[Start of section]

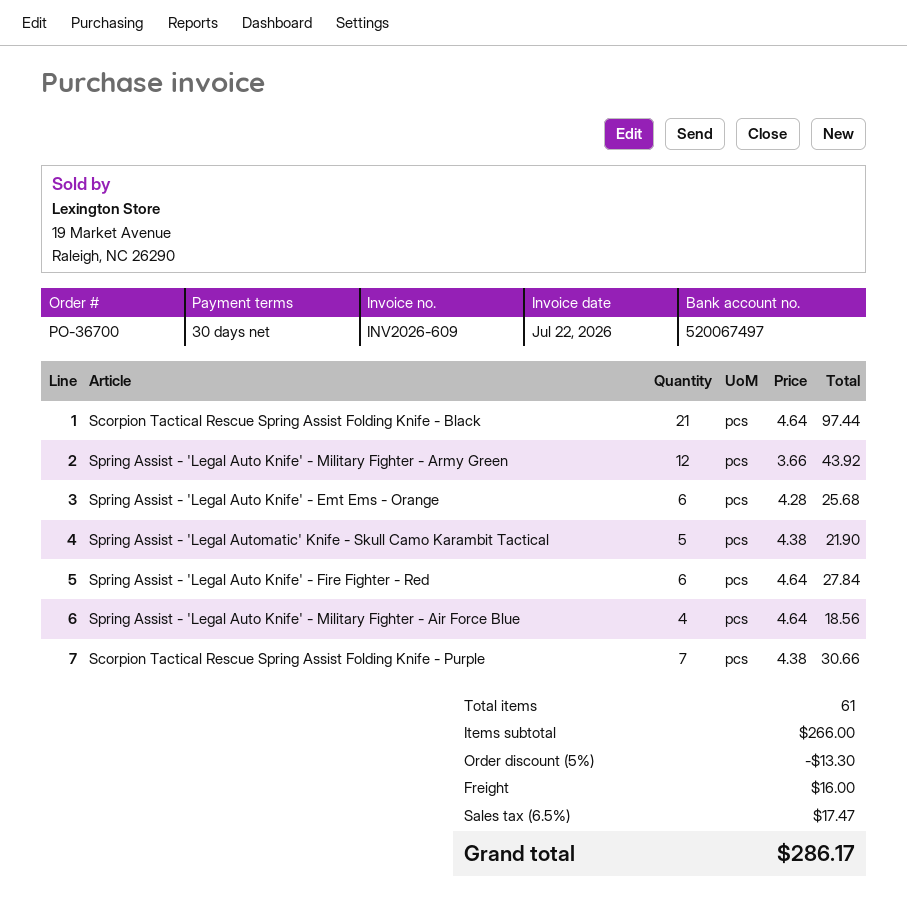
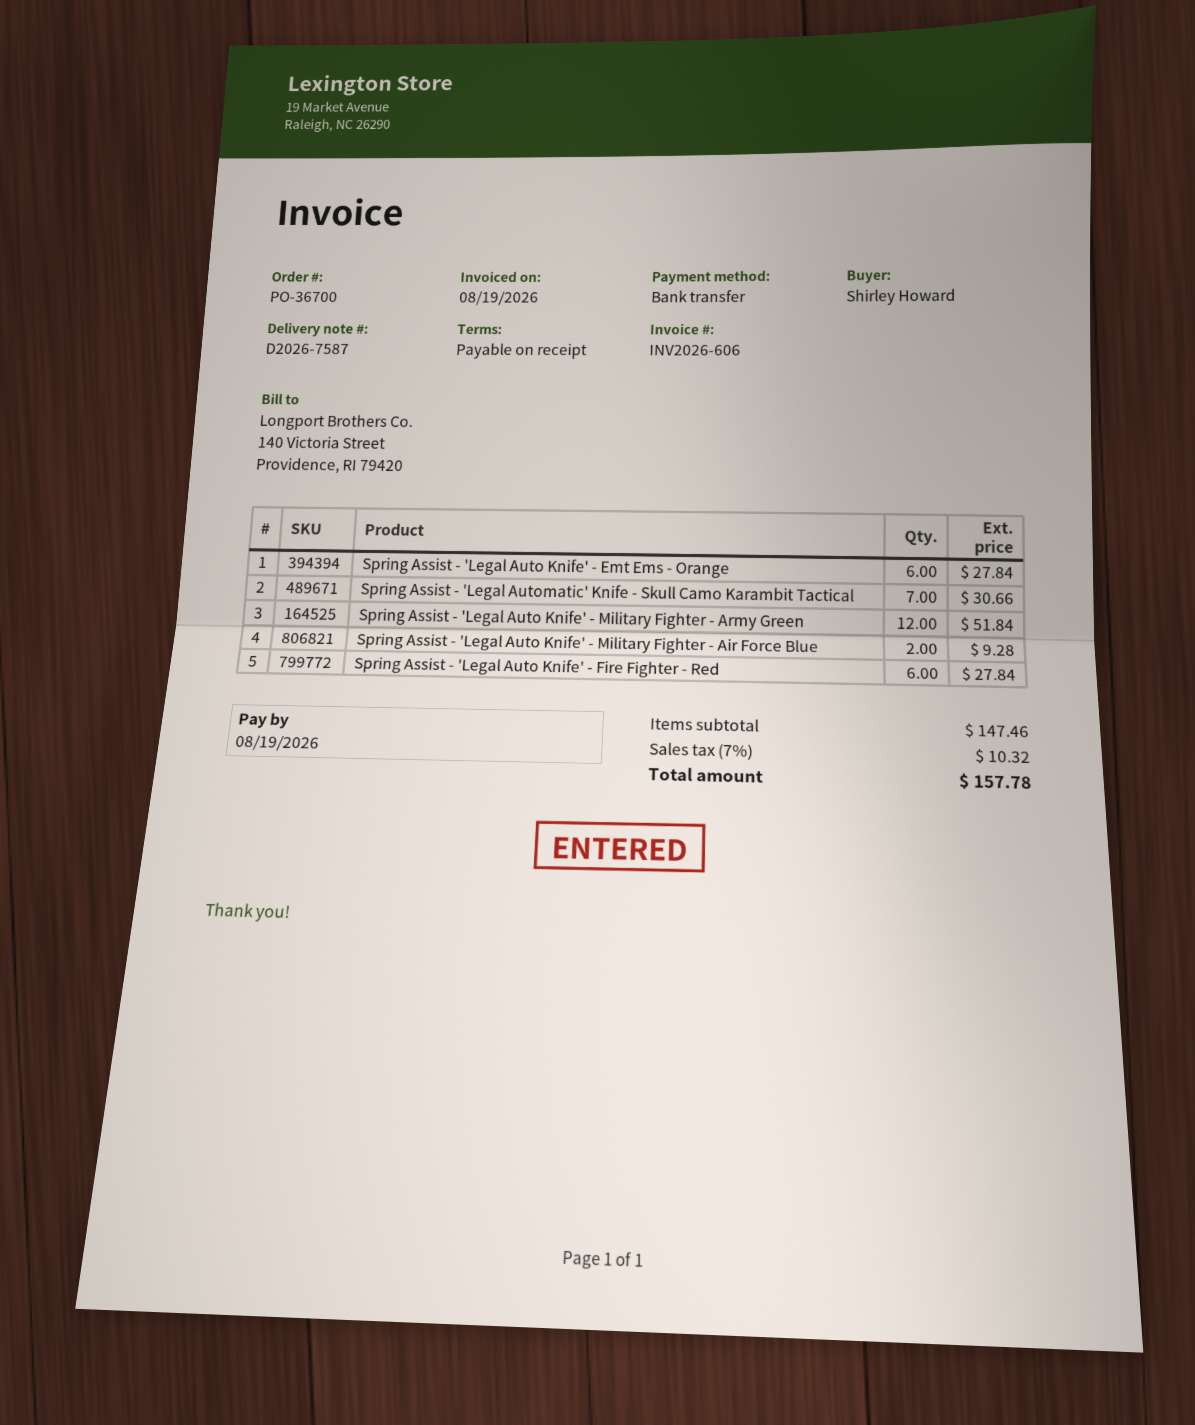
invoice number: INV2026-609 -> INV2026-606
invoice date: 2026-07-22 -> 2026-08-19
payment terms: 30 days -> on receipt
Scorpion Tactical Rescue Spring Assist Folding Knife - Black: 21 for 97.44 -> none
Spring Assist - 'Legal Auto Knife' - Military Fighter - Army Green: 12 for 43.92 -> 12 for 51.84
Spring Assist - 'Legal Auto Knife' - Emt Ems - Orange: 6 for 25.68 -> 6 for 27.84
Spring Assist - 'Legal Automatic' Knife - Skull Camo Karambit Tactical: 5 for 21.90 -> 7 for 30.66
Spring Assist - 'Legal Auto Knife' - Military Fighter - Air Force Blue: 4 for 18.56 -> 2 for 9.28
Scorpion Tactical Rescue Spring Assist Folding Knife - Purple: 7 for 30.66 -> none
subtotal: 266.00 -> 147.46
discount: 5% = 13.30 -> none
shipping: 16.00 -> none
tax: 6.5% = 17.47 -> 7% = 10.32
total: 286.17 -> 157.78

[End of section]

# Exercise objective
Copy the records above exactly, from the first line through the line containing "shipping: 16.00 -> none", and leave out the pictures.

# Solution to this exercise
invoice number: INV2026-609 -> INV2026-606
invoice date: 2026-07-22 -> 2026-08-19
payment terms: 30 days -> on receipt
Scorpion Tactical Rescue Spring Assist Folding Knife - Black: 21 for 97.44 -> none
Spring Assist - 'Legal Auto Knife' - Military Fighter - Army Green: 12 for 43.92 -> 12 for 51.84
Spring Assist - 'Legal Auto Knife' - Emt Ems - Orange: 6 for 25.68 -> 6 for 27.84
Spring Assist - 'Legal Automatic' Knife - Skull Camo Karambit Tactical: 5 for 21.90 -> 7 for 30.66
Spring Assist - 'Legal Auto Knife' - Military Fighter - Air Force Blue: 4 for 18.56 -> 2 for 9.28
Scorpion Tactical Rescue Spring Assist Folding Knife - Purple: 7 for 30.66 -> none
subtotal: 266.00 -> 147.46
discount: 5% = 13.30 -> none
shipping: 16.00 -> none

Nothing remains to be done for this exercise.